What is Myozyme?
Myozyme® (alglucosidase alfa) is the first specific treatment for Pompe disease. Myozyme is a medication intended to replace an enzyme that is missing or markedly deficient in people with Pompe disease. This type of medication is known as an enzyme replacement therapy (or ERT). Treatment with Myozyme is not a cure for Pompe disease; that is, it does not correct the underlying genetic defect.
Myozyme is administered by intravenous (IV) infusion. This is a process that involves injecting the drug into a vein, directly into the bloodstream. Like other protein-based medications, Myozyme cannot be taken as an oral treatment because proteins are destroyed in the digestive system. Infusion into the bloodstream bypasses the body's digestive processes. The amount of Myozyme you or your child will be given is based upon weight.
Myozyme is a long-term therapy that provides a regular source of replacement enzyme in people who do not produce enough of the enzyme on their own. Regular infusions every 2 weeks help ensure that the body has an ongoing supply of acid alpha-glucosidase enzyme.
MYOZYME (alglucosidase alfa) is a lysosomal glycogen-specific enzyme indicated for use in patients with Pompe disease (GAA deficiency). MYOZYME has been shown to improve ventilator-free survival in patients with infantile-onset Pompe disease as compared to an untreated historical control, whereas use of MYOZYME in patients with other forms of Pompe disease has not been adequately studied to assure safety and efficacy.
Important Safety Information
WARNING: ANAPHYLAXIS, SEVERE ALLERGIC AND IMMUNE MEDIATED REACTIONS AND RISK OF CARDIORESPIRATORY FAILURE
Life-threatening anaphylactic reactions, severe allergic reactions and immune mediated reactions have been observed in some patients during MYOZYME infusions. Therefore, appropriate medical support should be readily available when MYOZYME is administered.
Risk of Cardiorespiratory Failure:
Patients with compromised cardiac or respiratory function may be at risk of serious acute exacerbation of their cardiac or respiratory compromise due to infusion reactions, and require additional monitoring.
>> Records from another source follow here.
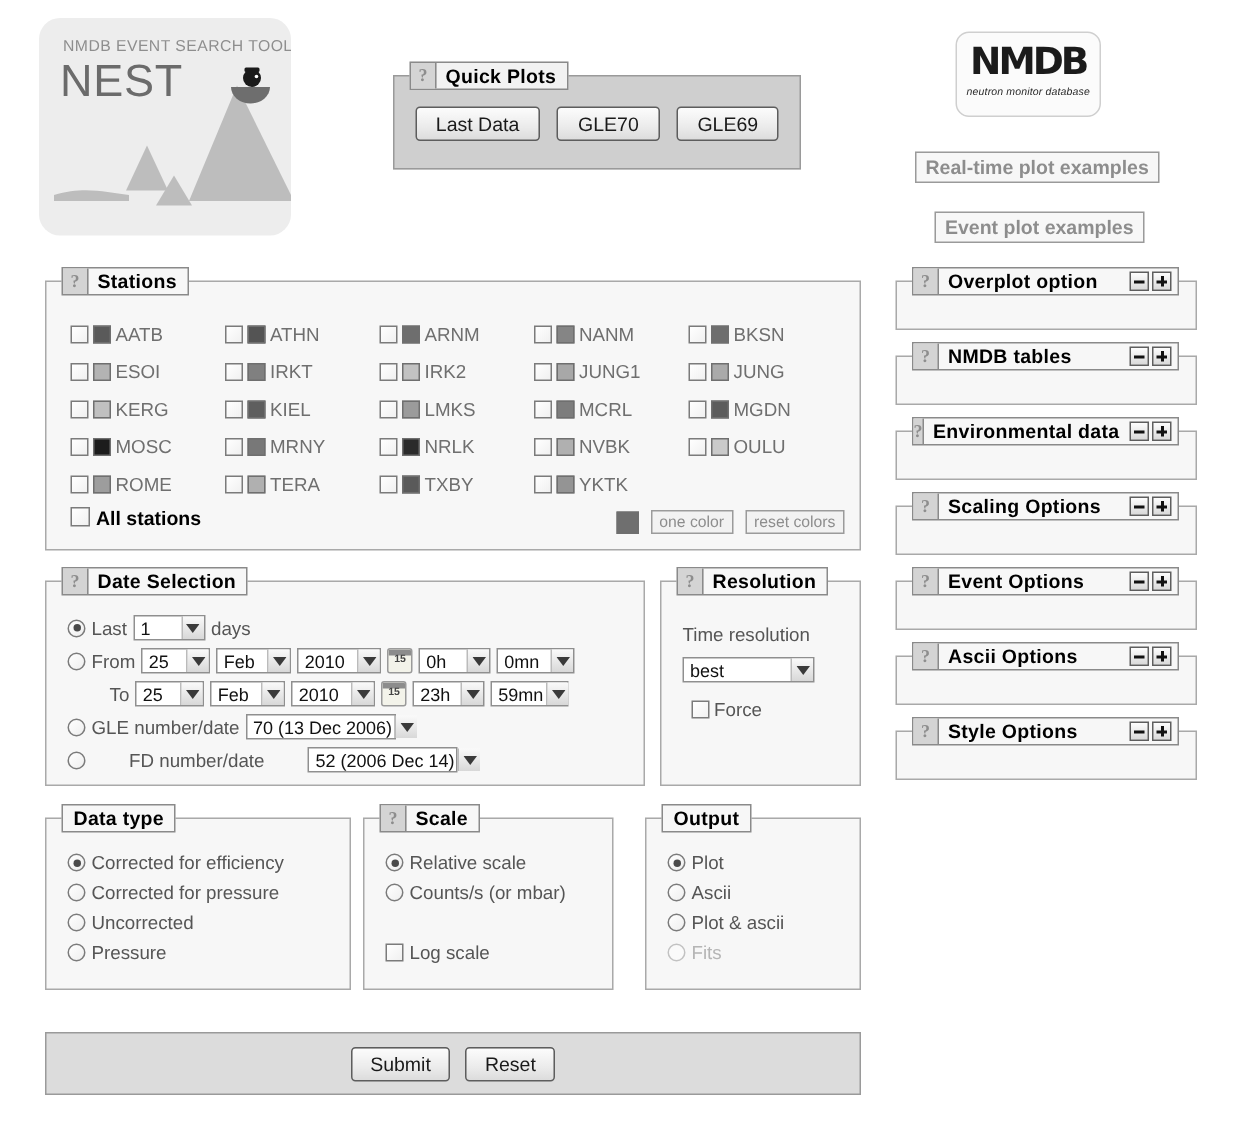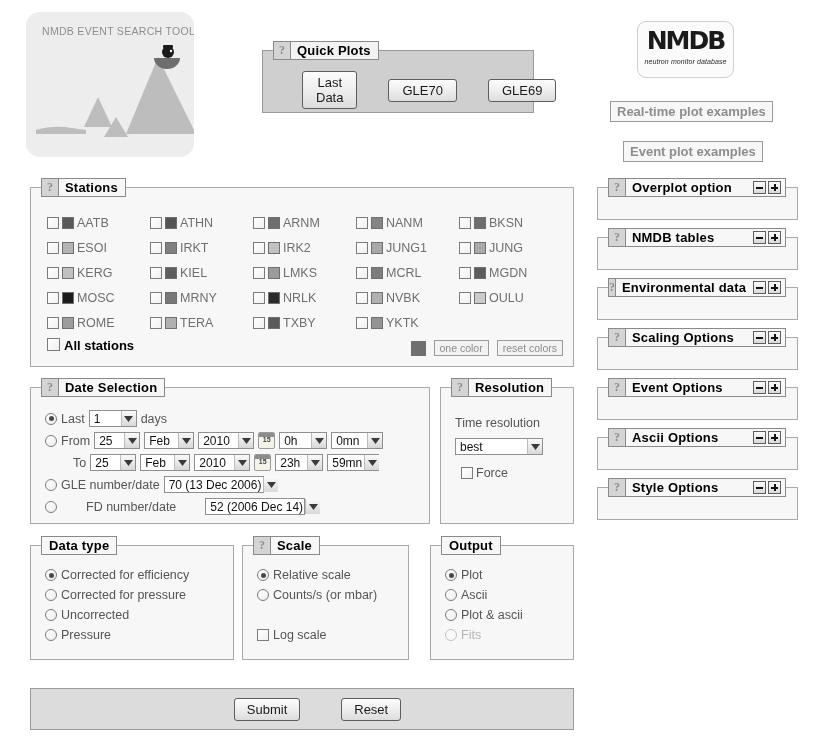--- a/index.html
+++ b/index.html
@@ -88,21 +88,20 @@
   }
   .btn3d {
     background: linear-gradient(#fcfcfc,#ebebeb 60%,#dcdcdc);
     border: 1px solid #5d5d5d;
     border-radius: 3px;
     padding: 3px 13px;
     font-size: 13px;
     font-family: "Liberation Sans", sans-serif;
     color: #1a1a1a;
     cursor: pointer;
-    margin-left: 31px;
   }
 
   
   #nmdb-logo {
     position: absolute; left: 637px; top: 21px;
     width: 95px; height: 55px;
     background: #fbfbfb;
     border: 1px solid #cfcfcf;
     border-radius: 9px;
   }
@@ -309,20 +308,21 @@
     <polygon points="58,115 72,85 86,115" fill="#bdbdbd"></polygon>
     <polygon points="78,125 90,105 102,125" fill="#bdbdbd"></polygon>
     <polygon points="100,122 132,45 170,122" fill="#bdbdbd"></polygon>
     <path d="M10 118 C 30 112, 44 116, 60 118 L 60 122 L 10 122 Z" fill="#bdbdbd"></path>
     <path d="M128 46 a 13 11 0 0 0 26 0 z" fill="#6e6e6e"></path>
     <circle cx="142" cy="40" r="6" fill="#1b1b1b"></circle>
     <rect x="137" y="33" width="10" height="3" rx="1" fill="#1b1b1b"></rect>
     <circle cx="145" cy="39" r="1.2" fill="#ffffff"></circle>
   </svg>
   <div class="subtitle">NMDB EVENT SEARCH TOOL</div>
+  <div class="bigtitle">NEST</div>
 </div>
 
 <div class="fs" id="quick-plots">
   <div class="legend">
     <span class="qmark">?</span>
     <span class="ltext">Quick Plots</span>
   </div>
   <div class="qp-row">
     <button class="btn3d">Last Data</button>
     <button class="btn3d">GLE70</button>

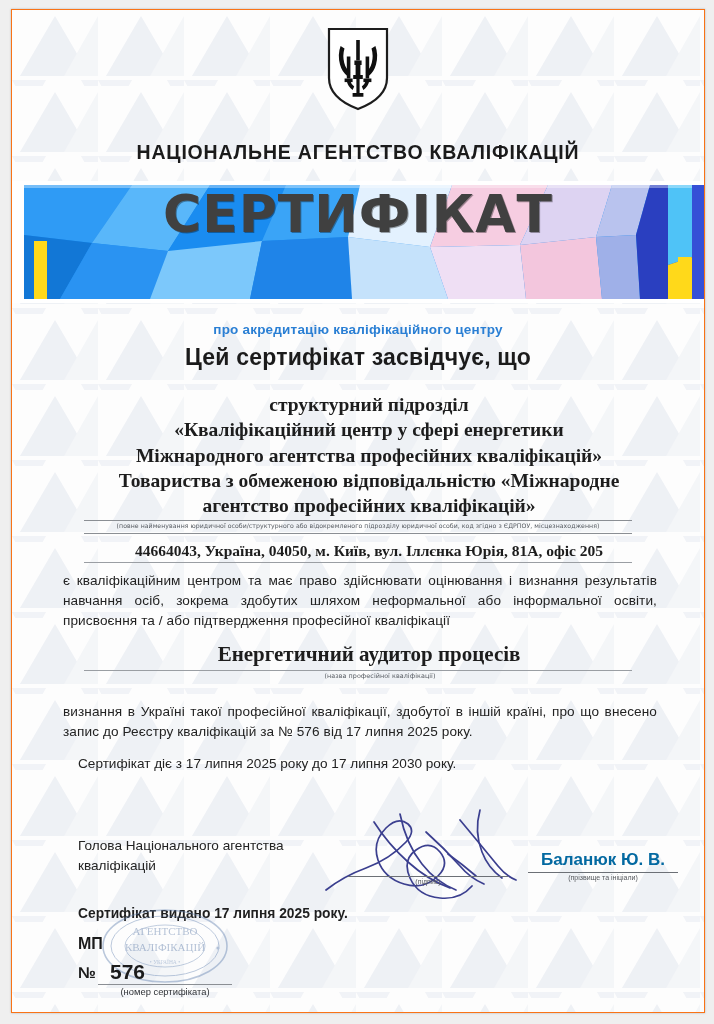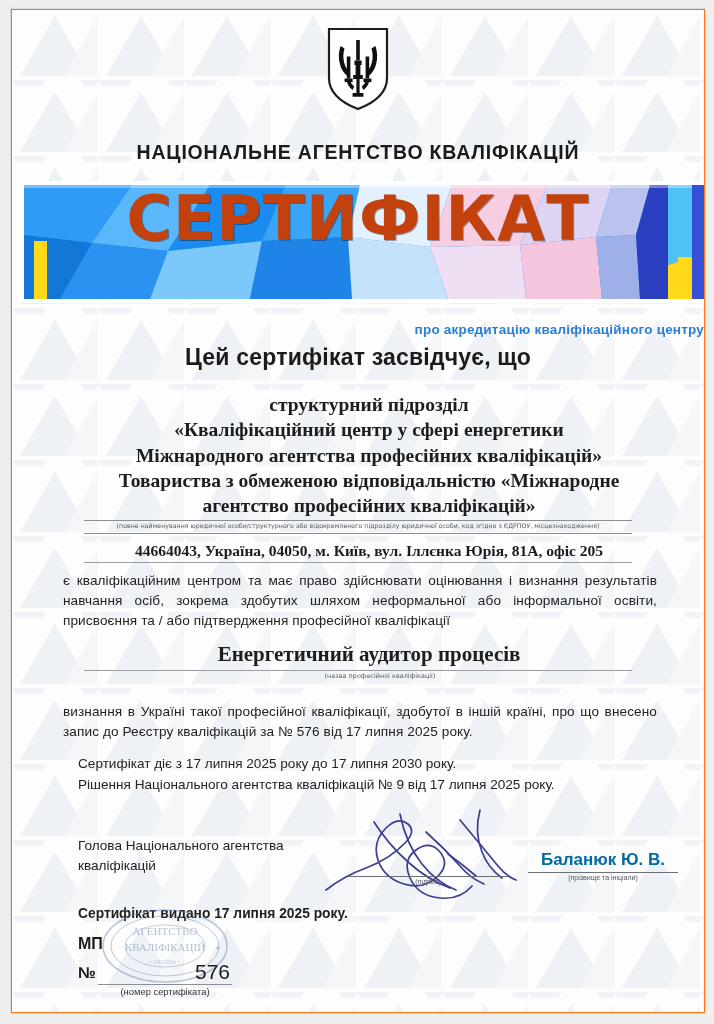--- a/index.html
+++ b/index.html
@@ -72,35 +72,35 @@
     width: 716px;
     height: 122px;
     overflow: hidden;
   }
   #banner svg { display: block; width: 100%; height: 100%; }
   .banner-word {
     position: absolute;
     left: 0; right: 0;
     top: 178px;
     text-align: center;
-    font-size: 62px;
+    font-size: 52px;
     line-height: 1;
     font-weight: 700;
-    color: #c2410c;
+    color: #404040;
     letter-spacing: 1px;
     font-family: "DejaVu Sans", "Liberation Sans", sans-serif;
     text-shadow: 1px 1px 0 rgba(0,0,0,.35);
   }
 
   
   .subtitle {
     position: absolute;
     left: 0; right: 0;
     top: 312px;
-    text-align: right;
+    text-align: center;
     font-size: 13.5px;
     font-weight: 600;
     color: #2a7fd4;
     letter-spacing: .2px;
   }
   .attest {
     position: absolute;
     left: 0; right: 0;
     top: 334px;
     text-align: center;
@@ -289,23 +289,23 @@
     top: 954px;
     font-size: 16px;
     font-weight: 700;
     color: #1b1b1b;
   }
   #num-val {
     position: absolute;
     left: 98px;
     top: 950px;
     width: 120px;
-    text-align: right;
+    text-align: left;
     font-size: 21px;
-    font-weight: 400;
+    font-weight: 700;
     color: #1b1b1b;
   }
   #num-line {
     position: absolute;
     left: 86px;
     top: 974px;
     width: 134px;
     border-top: 1px solid #8b8f94;
   }
   #num-caption {
@@ -421,21 +421,20 @@
     <div class="sans-para" id="rights-para">є кваліфікаційним центром та має право здійснювати оцінювання і визнання результатів навчання осіб, зокрема здобутих шляхом неформальної або інформальної освіти, присвоєння та / або підтвердження професійної кваліфікації</div>
 
     <div class="serif-block" id="qualification">Енергетичний аудитор процесів</div>
     <div id="qual-rule"></div>
     <div class="micro-caption" id="qual-caption">(назва професійної кваліфікації)</div>
 
     <div class="sans-para" id="registry-para">визнання в Україні такої професійної кваліфікації, здобутої в іншій країні, про що внесено запис до Реєстру кваліфікацій за № 576 від 17 липня 2025 року.</div>
 
     <div id="validity-para">
       <div>Сертифікат діє з 17 липня 2025 року до 17 липня 2030 року.</div>
-      <div>Рішення Національного агентства кваліфікацій № 9 від 17 липня 2025 року.</div>
     </div>
 
     <div id="sig-role">Голова Національного агентства кваліфікацій</div>
 
     <svg id="sig-ink" viewBox="0 0 250 98" aria-hidden="true">
       <g fill="none" stroke="#3b3f8f" stroke-width="1.7" stroke-linecap="round" stroke-linejoin="round">
         <path d="M18 88 q18 -14 40 -22 q24 -9 40 -26 q10 -11 2 -18 q-10 -8 -22 4 q-14 14 -8 32 q6 18 26 24 q20 6 34 -8 q12 -12 2 -24 q-10 -12 -24 -2 q-14 10 -6 28 q8 18 30 20 q20 2 32 -12"></path>
         <path d="M66 20 q14 22 34 40 q20 18 42 26"></path>
         <path d="M92 12 q6 30 22 50 q14 18 34 26"></path>
         <path d="M118 30 q18 16 34 34 q10 12 24 18"></path>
Anaphylaxis and Allergic Reactions: Anaphylaxis and severe allergic reactions have been reported in some patients during and up to three hours after MYOZYME infusion, some of which were IgE-mediated. Some of the reactions were life-threatening and included: anaphylactic shock, cardiac arrest, respiratory distress, hypotension, bradycardia, hypoxia, bronchospasm, throat tightness, dyspnea, angioedema, and urticaria. Interventions have included: cardiopulmonary resuscitation, mechanical ventilatory support, oxygen supplementation, intravenous (IV) fluids, hospitalization, treatment with inhaled beta-adrenergic agonists, epinephrine, and IV corticosteroids.
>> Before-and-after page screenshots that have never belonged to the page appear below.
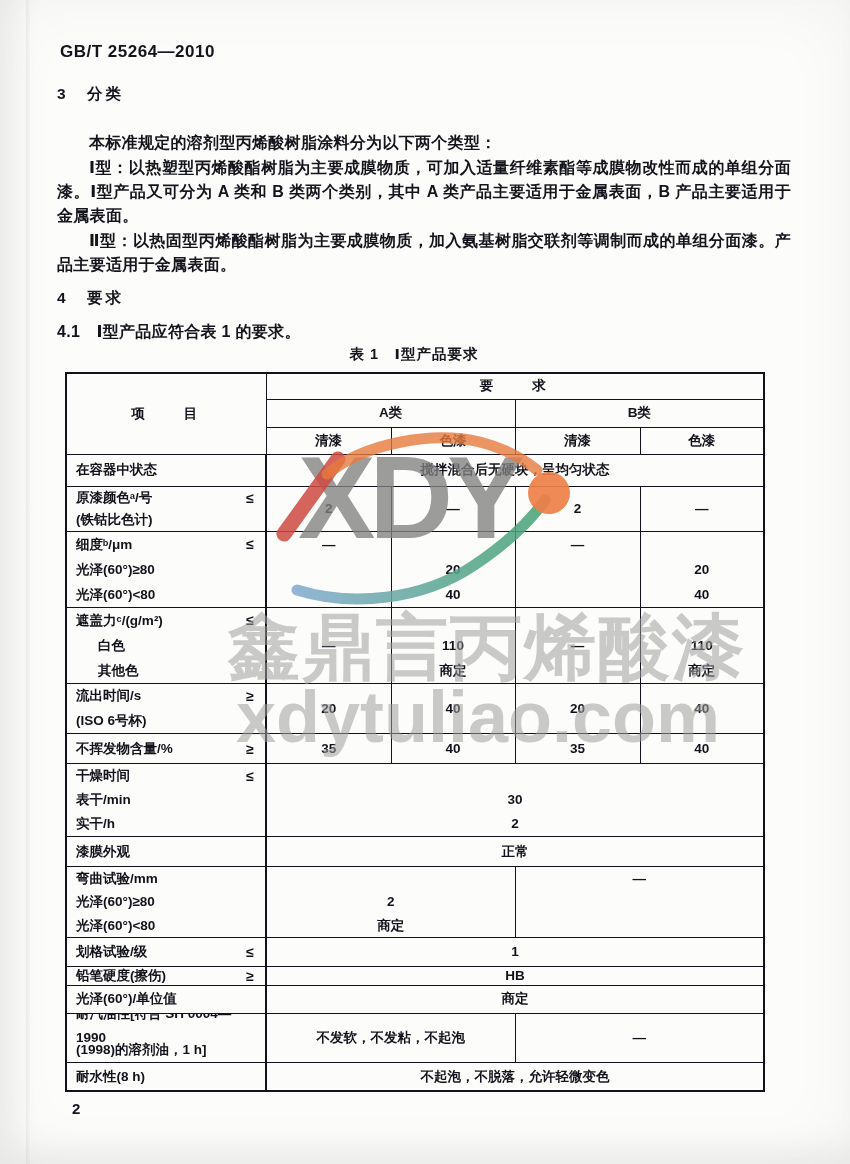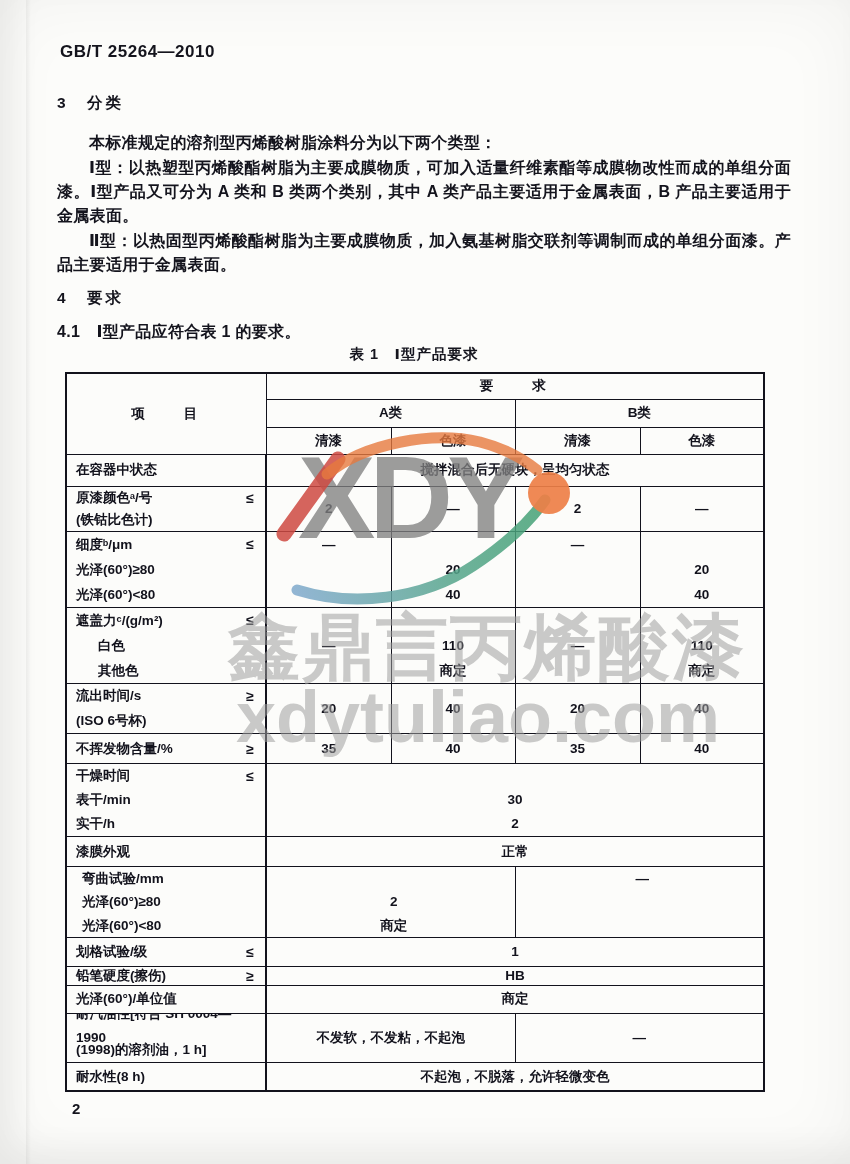--- a/index.html
+++ b/index.html
@@ -28,21 +28,21 @@
   .line { display:flex; justify-content:space-between; align-items:center;
           padding-left:9px; padding-right:11px; }
   .line .ind { padding-left:22px; }
   .sline { display:flex; justify-content:space-between; align-items:center;
            padding-left:9px; padding-right:11px; height:100%; }
   .vline { text-align:center; }
   .ln22 .line,.ln22 .vline { height:22.4px; line-height:22.4px;gap:28px; }
   .ln25 .line,.ln25 .vline { height:25px;   line-height:25px; }
   .ln24h .line,.ln24h .vline { height:24.4px; line-height:24.4px; }
   .ln24 .line,.ln24 .vline { height:24px;   line-height:24px; }
-  .ln23 .line,.ln23 .vline { height:23.3px; line-height:23.3px;margin-left:6px; }
+  .ln23 .line,.ln23 .vline { height:23.3px; line-height:23.3px; }
   .op { font-size:14px; font-weight:bold; }
   .page-num { position:absolute; left:72px; top:1100px; font-size:15px; font-weight:bold; }
   
   .wm { position:absolute; left:0; top:0; width:784px; height:1164px; pointer-events:none; }
   .wm-logo-text { position:absolute; left:298px; top:440px; font-size:116px; font-weight:bold;
                   color:rgba(128,128,128,0.78); letter-spacing:-6px; line-height:1; }
   .wm-brand { position:absolute; left:228px; top:606px; font-size:72px; font-weight:bold;
               color:rgba(158,158,158,0.55); letter-spacing:2px; line-height:1.15; white-space:nowrap; }
   .wm-domain { position:absolute; left:236px; top:676px; font-size:72px; font-weight:bold;
                color:rgba(158,158,158,0.55); line-height:1.15; white-space:nowrap; }
@@ -50,21 +50,21 @@
                 background:linear-gradient(to right, rgba(0,0,0,0.05), rgba(0,0,0,0)); }
 </style>
 </head>
 <body>
 
 <div class="page">
   <div class="edge-strip"></div>
 
   <div class="doc-code">GB/T 25264—2010</div>
 
-  <div class="sec-heading" style="top:93px;">3　分类</div>
+  <div class="sec-heading" style="top:84px;">3　分类</div>
   <div class="para" style="top:131px;">本标准规定的溶剂型丙烯酸树脂涂料分为以下两个类型：</div>
   <div class="para" style="top:156px;">Ⅰ型：以热塑型丙烯酸酯树脂为主要成膜物质，可加入适量纤维素酯等成膜物改性而成的单组分面漆。Ⅰ型产品又可分为 A 类和 B 类两个类别，其中 A 类产品主要适用于金属表面，B 产品主要适用于金属表面。</div>
   <div class="para" style="top:229px;">Ⅱ型：以热固型丙烯酸酯树脂为主要成膜物质，加入氨基树脂交联剂等调制而成的单组分面漆。产品主要适用于金属表面。</div>
 
   <div class="sec-heading" style="top:288px;">4　要求</div>
   <div class="para" style="top:320px; text-indent:0;">4.1　Ⅰ型产品应符合表 1 的要求。</div>
 
   <div class="table-title">表 1　Ⅰ型产品要求</div>
 
   <table class="std-table">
In clinical trials and postmarketing safety experience with MYOZYME, approximately 1% of patients developed anaphylactic shock and/or cardiac arrest during MYOZYME infusion that required life-support measures. In clinical trials and expanded access programs with MYOZYME, approximately 14% of patients treated with MYOZYME have developed allergic reactions that involved at least 2 of 3 body systems, cutaneous, respiratory or cardiovascular systems. These events included: Cardiovascular: hypotension, cyanosis, hypertension, tachycardia, ventricular extrasystoles, bradycardia, pallor, flushing, nodal rhythm, peripheral coldness; Respiratory: tachypnea, wheezing/bronchospasm, rales, throat tightness, hypoxia, dyspnea, cough, respiratory tract irritation, decreased oxygen saturation; Cutaneous: angioedema, urticaria, rash, erythema, periorbital edema, pruritus, hyperhidrosis, cold sweat, livedo reticularis.
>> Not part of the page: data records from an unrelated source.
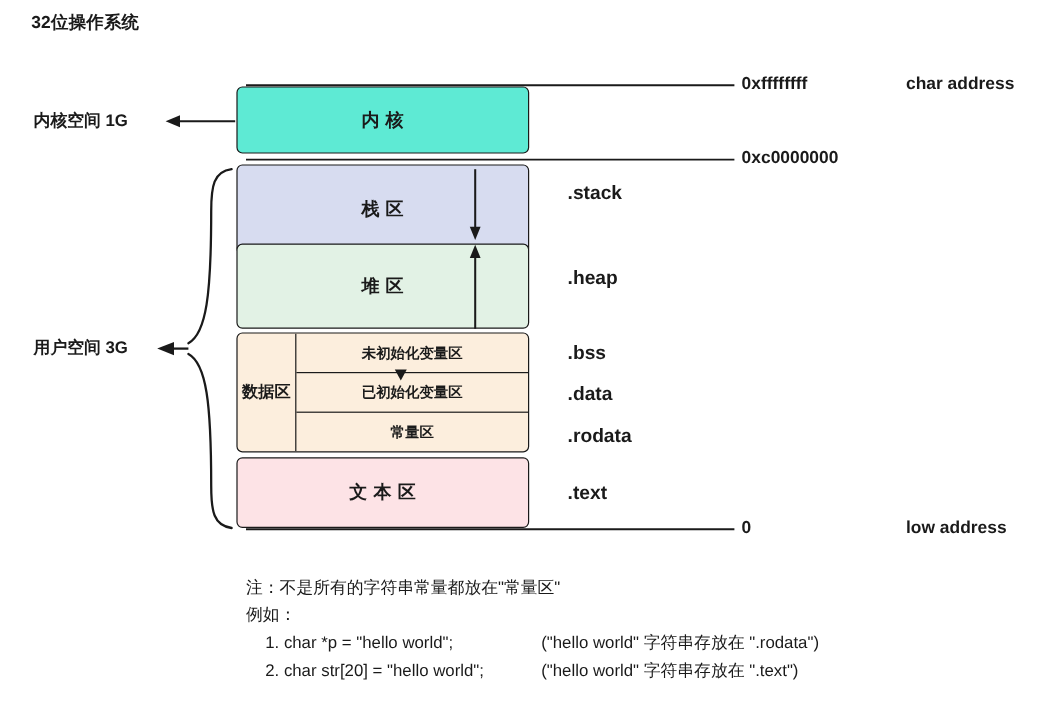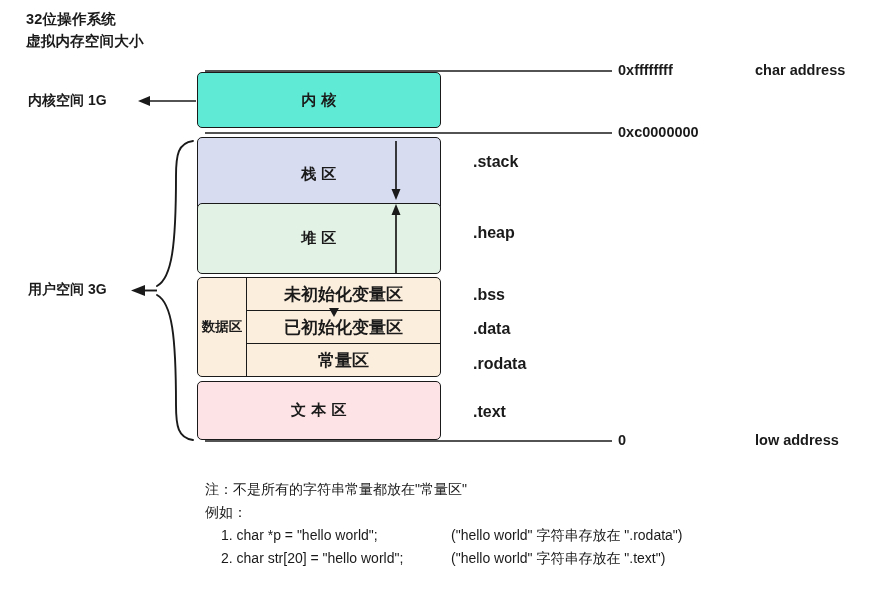--- a/index.html
+++ b/index.html
@@ -71,21 +71,21 @@
   #data-region-right {
     flex: 1 1 auto;
     display: flex;
     flex-direction: column;
   }
   .data-row {
     flex: 1 1 0;
     display: flex;
     align-items: center;
     justify-content: center;
-    font-size: 17px;
+    font-size: 12px;
     font-weight: bold;
     position: relative;
   }
   .data-row + .data-row { border-top: 1.5px solid #1a1a1a; }
 
   
   .side-label {
     font-size: 14px;
     font-weight: bold;
     white-space: nowrap;
@@ -120,21 +120,20 @@
 
   svg { overflow: visible; }
 </style>
 </head>
 <body>
 
 <div id="stage">
 
   <div id="title-block" class="abs">
     <div>32位操作系统</div>
-    <div>虚拟内存空间大小</div>
   </div>
 
   <div class="mem-block abs" id="blk-kernel" style="left:197px; top:72px; width:244px; height:56px; background:#5eead4;">
     <span class="blabel">内  核</span>
   </div>
 
   <div class="mem-block abs" id="blk-stack" style="left:197px; top:137px; width:244px; height:75px; background:#d7dcf0;">
     <span class="blabel">栈   区</span>
   </div>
If anaphylactic or other severe allergic reactions occur, immediate discontinuation of the administration of MYOZYME should be considered, and appropriate medical treatment should be initiated. Because of the potential for severe allergic reactions, appropriate medical support measures, including cardiopulmonary resuscitation equipment, should be readily available when MYOZYME is administered. The risks and benefits of re-administering MYOZYME following an anaphylactic or severe allergic reaction should be considered. Some patients have been rechallenged and have continued to receive MYOZYME under close clinical supervision. Extreme care should be exercised, with appropriate resuscitation measures available, if the decision is made to re-administer the product
Immune Mediated Reactions: Severe cutaneous and systemic immune mediated reactions have been reported in postmarketing safety experience with MYOZYME in at least 2 patients, including ulcerative and necrotizing skin lesions, and possible type III immune mediated reactions. These reactions occurred several weeks to 3 years after initiation of MYOZYME infusions. Skin biopsy in one patient demonstrated deposition of anti-rh-GAA antibodies in the lesion. Another patient developed severe inflammatory arthropathy in association with fever and elevated erythrocyte sedimentation rate. Nephrotic syndrome secondary to membranous glomerulonephritis was observed in a few Pompe patients treated with alglucosidase alfa and who had persistently positive anti-rhGAA IgG antibody titers. In these patients renal biopsy was consistent with immune complex deposition. Patients improved following treatment interruption. It is therefore recommended to perform periodic urinalysis. Patients should be monitored for the development of systemic immune mediated reactions involving skin and other organs while receiving MYOZYME. If immune mediated reactions occur, discontinuation of the administration of MYOZYME should be considered, and appropriate medical treatment initiated. The risks and benefits of re-administering alglucosidase alfa following an immune mediated reaction should be considered. Some patients have successfully been rechallenged and have continued to receive alglucosidase alfa under close clinical supervision.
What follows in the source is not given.